While some Israeli officials privately warned the moves would only exacerbate tensions, Israeli government figures publicly praised the move. Israel, which long argued that UNRWA was perpetuating the Palestinians’ refugee issue (by awarding refugee status to endless generations of descendants) rather than solving it, now had the US on its side.

Trump’s conditioning of Palestinian funding on the Abbas’s PA coming to the table for peace negotiations, while not threatening Israeli military aid, marked a major victory for Netanyahu.

Pulling US troops from Syria

Earlier this month, Trump rattled Jerusalem by announcing that he would pull all US troops from Syria. US soldiers had been leading the coalition against the Islamic State terror group, while also helping thwart Iran from entrenching itself in the battered country.

US forces, accompanied by Kurdish People’s Protection Units (YPG) fighters, drive their armored vehicles near the northern Syrian village of Darbasiyah, on the border with Turkey, April 28, 2017. (Delil Souleiman/AFP)

Israel has repeatedly warned in recent years that Iran is seeking to establish a military presence in Syria, where it is fighting alongside Russia and its Lebanese proxy Hezbollah on behalf of Syrian President Bashar Assad. Israeli officials warn that America’s absence would open the door for Tehran to create a so-called “land bridge” from Iran, through Iraq and Syria, into Lebanon and to the Mediterranean Sea.

US President Donald Trump speaks at a hanger rally at Al Asad Air Base, Iraq, on December 26, 2018. (AP Photo/Andrew Harnik)

Trump, however, dismissed that concern last week during a surprise visit to Iraq. “Well, I don’t see it. I spoke with Bibi,” he said. “I told Bibi. And, you know, we give Israel $4.5 billion a year. And they’re doing very well defending themselves, if you take a look … So that’s the way it is.”

The president’s decision to pull troops out is seen as the first significant point of contention between Washington and Jerusalem since Trump took office — Netanyahu reportedly pleaded with him to rethink — and has served to bolster the contention that he views the relationship as transactional.

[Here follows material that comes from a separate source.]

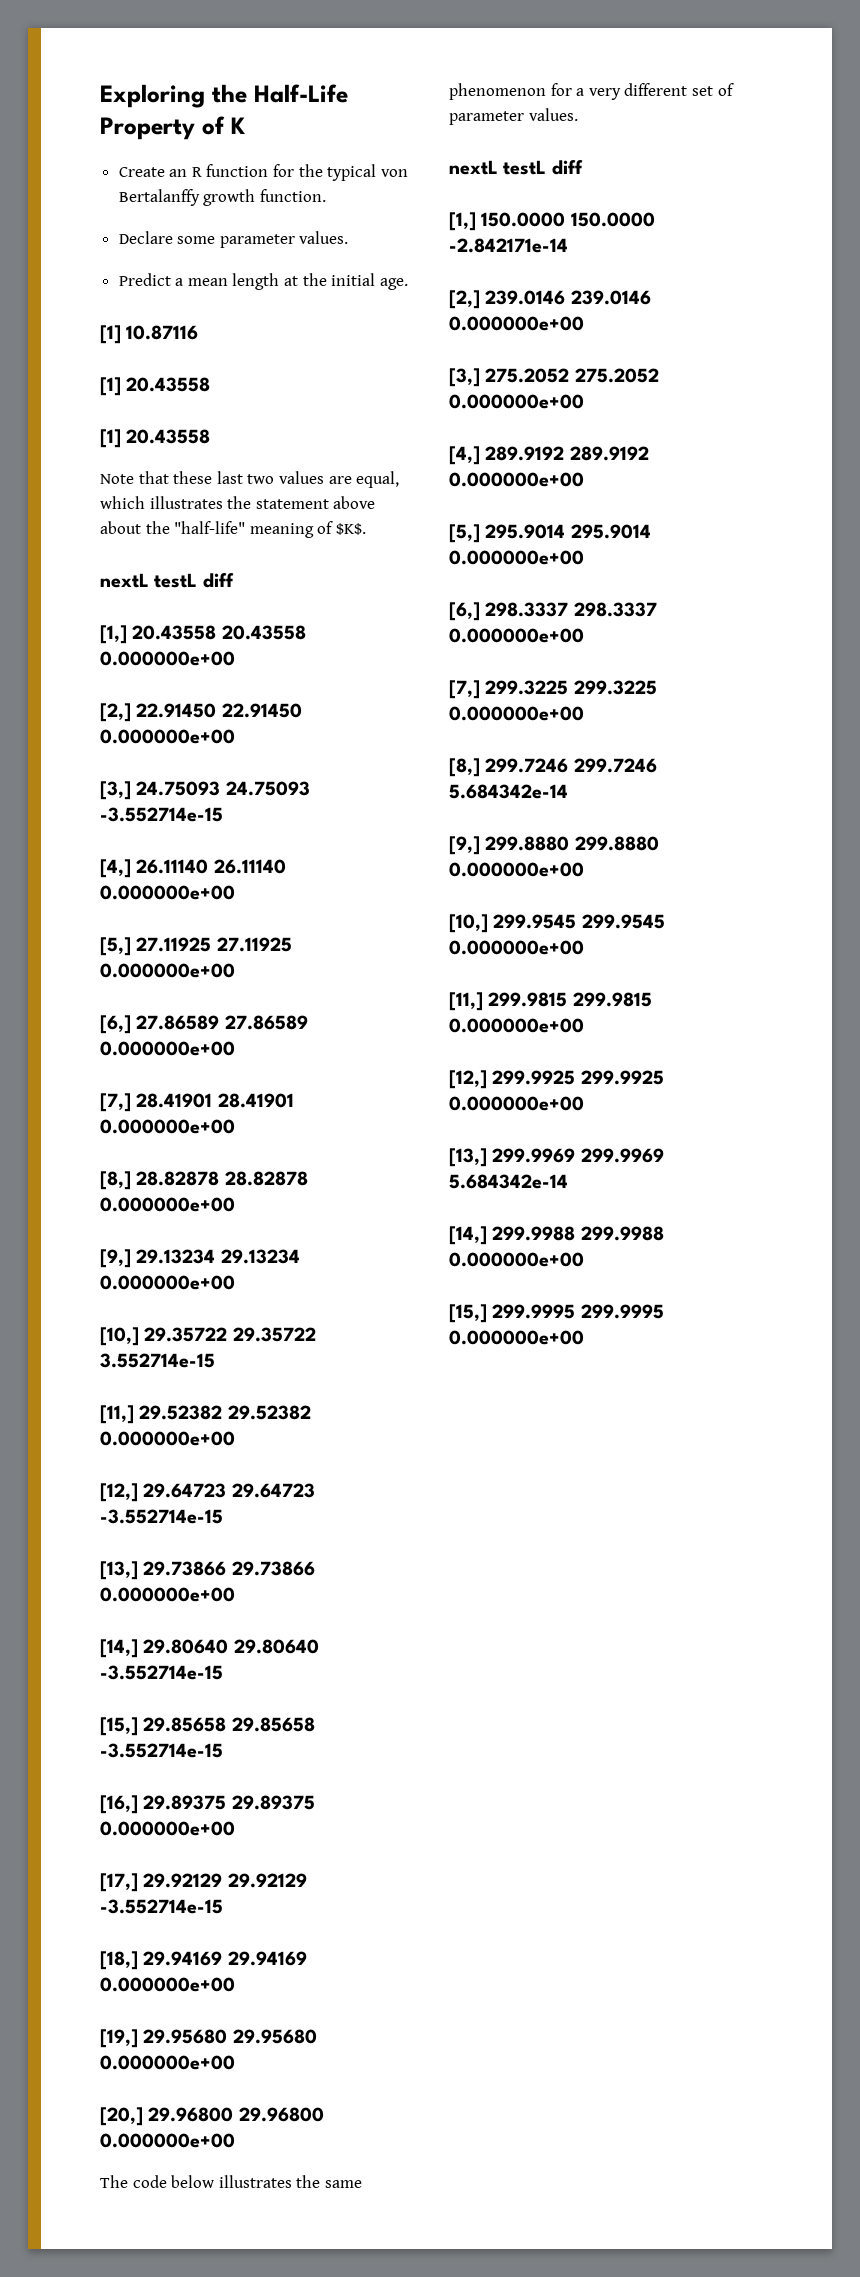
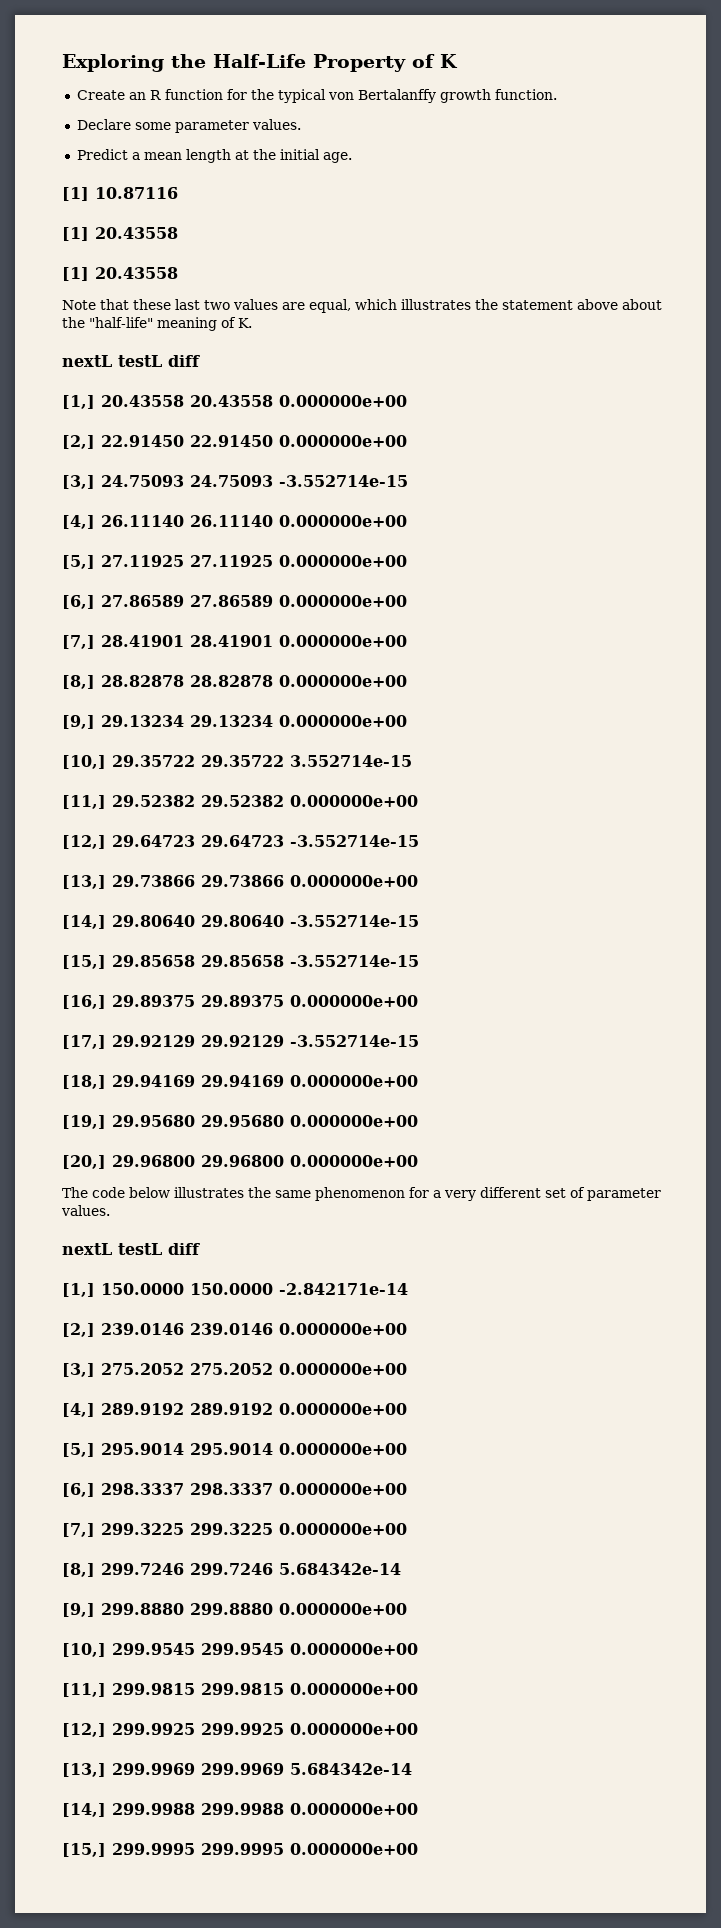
[335,523,366,535] $K$. -> [238,318,252,328] K.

Trump has several times hinted at a “price” Israel will have to pay for him moving the embassy. While he was likely referring to negotiations with the Palestinians, his mention of the embassy when asked about the decision to remove troops from Syria suggests it could be that Israel’s pays for the move in more ways than one.

Teasing the release of his peace plan

Throughout 2018, Trump’s peace team — led by his son-in-law and senior adviser Jared Kushner and special envoy Jason Greenblatt — has signaled that the publication of its proposal was imminent. There has been no definitive indication of what the plan will entail; although Trump once said he preferred a two-state outcome.

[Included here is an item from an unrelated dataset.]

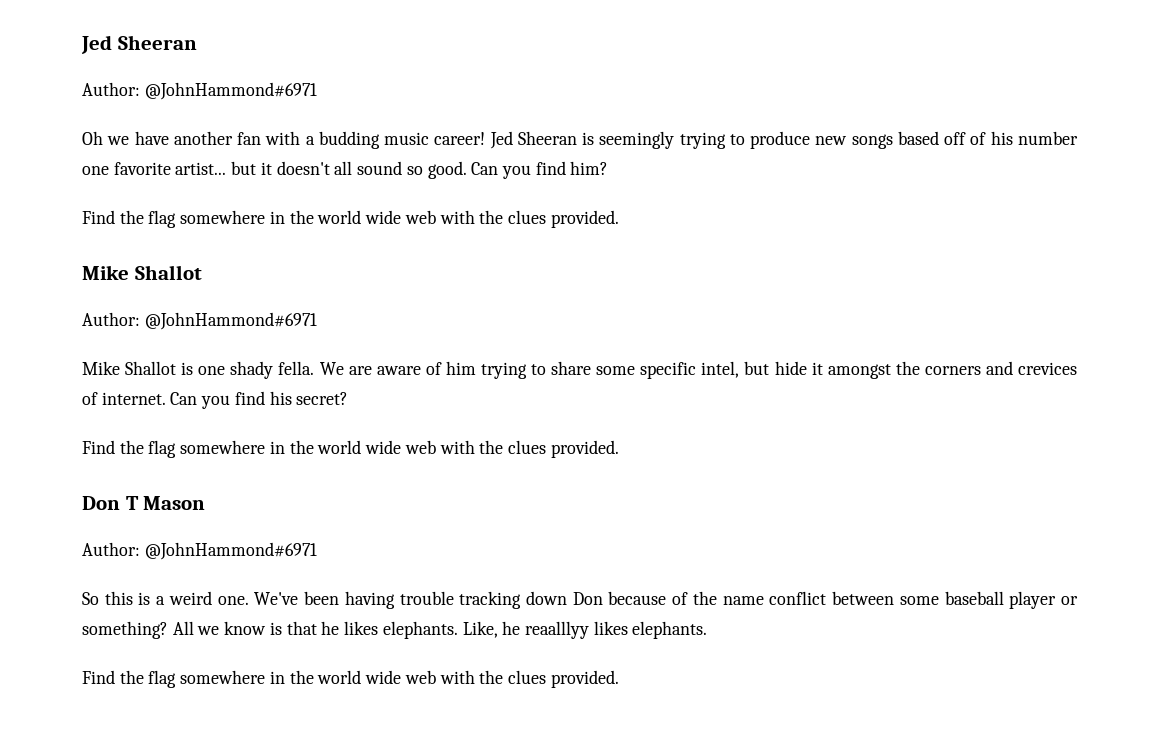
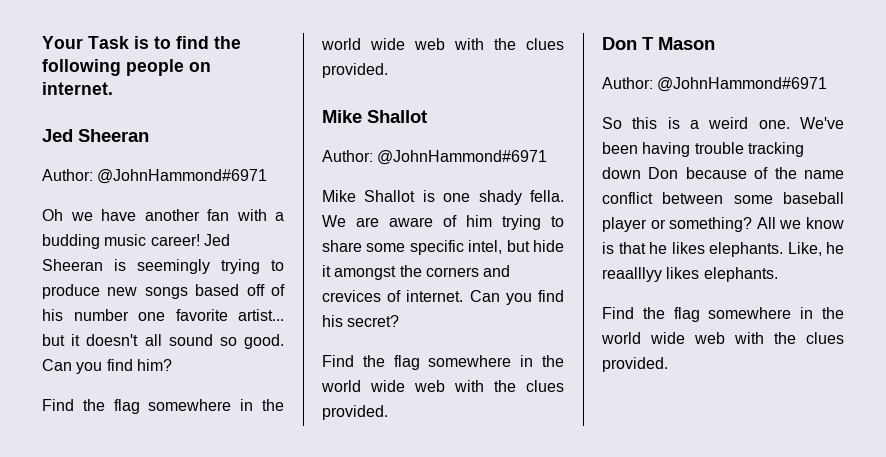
(81, 44) none -> [42,36,241,49] [42,59,211,76] [42,82,113,95] Your Task is to find the following people on internet. //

In recent months, officials have said the plan is “completed” but that it would be released “when the time was right,” making it the biggest elephant in a room full of them. In 2018, finding the right time evidently eluded the Americans.

Trump himself vowed during the UN General Assembly in September that it would be unveiled by January. It now seems unlikely that the White House will release the plan with Israel heading into an election this spring, and many see a summer rollout as the earliest likely window.

With the plan gathering dust, it remains one big question mark, with the potential, Trump-style, to one day further disrupt not only the US-Israel relationship, but also the broader Middle East.